China is rapidly turning into a desert
Desertification is devouring thousands of square kilometers of Chinese agricultural land each year, becoming an unprecedented challenge in this country.
A freighter is crossing deserted land in Hangshan District, Shaanxi Province in northwest China in 2011. Photo: Rooney Chen / Reuters.
According to Business Insider, the desertification rate in China increased during the second half of the last century. Although this trend has slowed down, the situation is still very serious. More than a quarter of China's land is degraded or transformed into a desert, due to cultivation and livestock, excessive use of water or climate change .
The Gobi desert alone invades 3,600 km2 of grassland each year. The Chinese government's Forestry Administration determines that desertification is the most important ecological issue in the country and that climate change makes the situation worse.
Desertification threatens the lives of about a third of China's population, especially those who live in the west and north, posing serious challenges to political and economic stability, causing damage. about 6.9 billion USD per year.
For a severe desertification area, losses amounted to 23.16% of annual GDP, according to research by Joey Jay Kassiola and Sujian Guo in the book China's Environmental Crisis published in 2010. In fact, About 400 million people are struggling to cope with the shortage of productive land, unstable climate conditions and serious water shortages when one third of the land area is eroded.
In addition, drought damages about 160,000 square kilometers of cultivated land each year, twice as much as the affected area in the 1950s.
Farmers are preparing to plant trees to stabilize the sand dunes at the desert edge of Mu Us in Linh Vu, the Lower Ninh Autonomous Region in northwest China in 2007. (Photo: Stringer / Reuters).
Caused by excessive breeding and farming, China began relocating millions of people from arid lands since 2005 under the " eco-migration" program.
However, deforestation makes the situation worse.
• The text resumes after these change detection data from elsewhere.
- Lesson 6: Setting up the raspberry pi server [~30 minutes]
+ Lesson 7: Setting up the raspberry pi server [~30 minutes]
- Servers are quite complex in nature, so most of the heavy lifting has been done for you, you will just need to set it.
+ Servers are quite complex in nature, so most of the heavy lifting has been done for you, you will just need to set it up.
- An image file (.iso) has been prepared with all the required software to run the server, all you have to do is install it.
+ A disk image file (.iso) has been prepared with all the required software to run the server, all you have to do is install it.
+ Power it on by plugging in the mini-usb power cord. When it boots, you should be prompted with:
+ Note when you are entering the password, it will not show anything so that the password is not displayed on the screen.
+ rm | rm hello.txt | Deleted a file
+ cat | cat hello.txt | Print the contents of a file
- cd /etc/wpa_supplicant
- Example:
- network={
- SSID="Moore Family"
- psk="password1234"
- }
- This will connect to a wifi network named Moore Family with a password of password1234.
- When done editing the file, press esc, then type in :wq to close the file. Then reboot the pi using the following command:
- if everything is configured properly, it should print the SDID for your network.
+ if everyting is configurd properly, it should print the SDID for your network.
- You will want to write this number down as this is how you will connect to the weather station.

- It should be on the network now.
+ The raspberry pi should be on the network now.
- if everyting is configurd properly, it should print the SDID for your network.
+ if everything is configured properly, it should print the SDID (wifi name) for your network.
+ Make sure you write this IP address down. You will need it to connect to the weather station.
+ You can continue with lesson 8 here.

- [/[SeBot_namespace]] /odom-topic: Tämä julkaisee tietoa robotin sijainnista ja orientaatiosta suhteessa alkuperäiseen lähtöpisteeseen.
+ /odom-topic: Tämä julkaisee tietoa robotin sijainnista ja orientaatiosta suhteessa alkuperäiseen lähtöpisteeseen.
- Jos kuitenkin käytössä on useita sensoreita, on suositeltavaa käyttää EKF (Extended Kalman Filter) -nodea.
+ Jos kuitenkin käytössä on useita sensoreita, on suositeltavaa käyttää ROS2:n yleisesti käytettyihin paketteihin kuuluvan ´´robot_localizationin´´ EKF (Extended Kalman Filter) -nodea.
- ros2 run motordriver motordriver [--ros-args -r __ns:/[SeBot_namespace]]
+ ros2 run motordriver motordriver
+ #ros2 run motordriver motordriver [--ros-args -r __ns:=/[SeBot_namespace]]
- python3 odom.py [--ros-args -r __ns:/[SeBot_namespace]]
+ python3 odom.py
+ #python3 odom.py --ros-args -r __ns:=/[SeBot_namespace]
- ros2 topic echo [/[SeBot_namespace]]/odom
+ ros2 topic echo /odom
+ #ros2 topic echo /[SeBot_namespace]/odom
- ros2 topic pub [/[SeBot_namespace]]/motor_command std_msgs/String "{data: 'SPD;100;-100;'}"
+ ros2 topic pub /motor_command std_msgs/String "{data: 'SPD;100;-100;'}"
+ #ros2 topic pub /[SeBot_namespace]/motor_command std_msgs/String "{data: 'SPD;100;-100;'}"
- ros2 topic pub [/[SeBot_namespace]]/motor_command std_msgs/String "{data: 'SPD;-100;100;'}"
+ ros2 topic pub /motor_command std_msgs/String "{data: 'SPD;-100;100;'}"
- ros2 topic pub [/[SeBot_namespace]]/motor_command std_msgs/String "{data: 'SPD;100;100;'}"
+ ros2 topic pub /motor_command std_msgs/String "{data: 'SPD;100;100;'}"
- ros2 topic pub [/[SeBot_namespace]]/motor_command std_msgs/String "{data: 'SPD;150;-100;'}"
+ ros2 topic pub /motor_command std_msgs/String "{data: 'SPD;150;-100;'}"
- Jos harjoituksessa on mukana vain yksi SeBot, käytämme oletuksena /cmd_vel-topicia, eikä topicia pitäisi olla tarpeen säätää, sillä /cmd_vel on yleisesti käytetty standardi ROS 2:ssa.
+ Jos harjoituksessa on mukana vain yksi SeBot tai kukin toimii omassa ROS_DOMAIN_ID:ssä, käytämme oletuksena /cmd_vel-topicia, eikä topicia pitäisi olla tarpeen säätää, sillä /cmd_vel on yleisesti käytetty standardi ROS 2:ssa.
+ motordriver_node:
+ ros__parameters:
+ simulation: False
According to Greenpeace, China only has 2% of primary forest, of which only 0.1% is fully protected. Despite efforts to reduce erosion, in 2011, the Chinese government had to acknowledge the desertification basically has not reversed.
In particular, increased dust and sandstorms pose geopolitical challenges. The Gobi Desert extends from China to Mongolia, the second largest source of dust in the world, just behind the Sahara Desert. The dust is an annual disaster in western China, flying over the Pacific Ocean and even further. Traces from the Chinese desert are also found in New Zealand and the French Alps, and gold dust makes the Korean and Japanese economies lose billions of dollars each year. This dust devastates animal and human health, associated with cardiovascular and respiratory disease in the last decade.
A sandstorm in Hoi Hai, the capital of the Inner Mongolia Autonomous Region in northeastern China in 2005. (Photo: Reuters).
Dust storms also release toxic pollutants, bacteria, viruses, pollen and fungi . When observing a dust storm in Korea, microbiologists discovered that bacteria in the air increased sharply.
Sand and sand storms became a major concern for governments. In 2005, the Asian Development Bank, the United Nations and regional countries developed a general plan to promote cooperation solutions.
More recently, the dust theme was put on the agenda at the 2015 tripartite summit with the participation of Korea, Japan and China. The Environment Minister from three countries meets each year and establishes a special working group to improve the ability to accurately forecast and develop vegetation restoration measures in areas in China.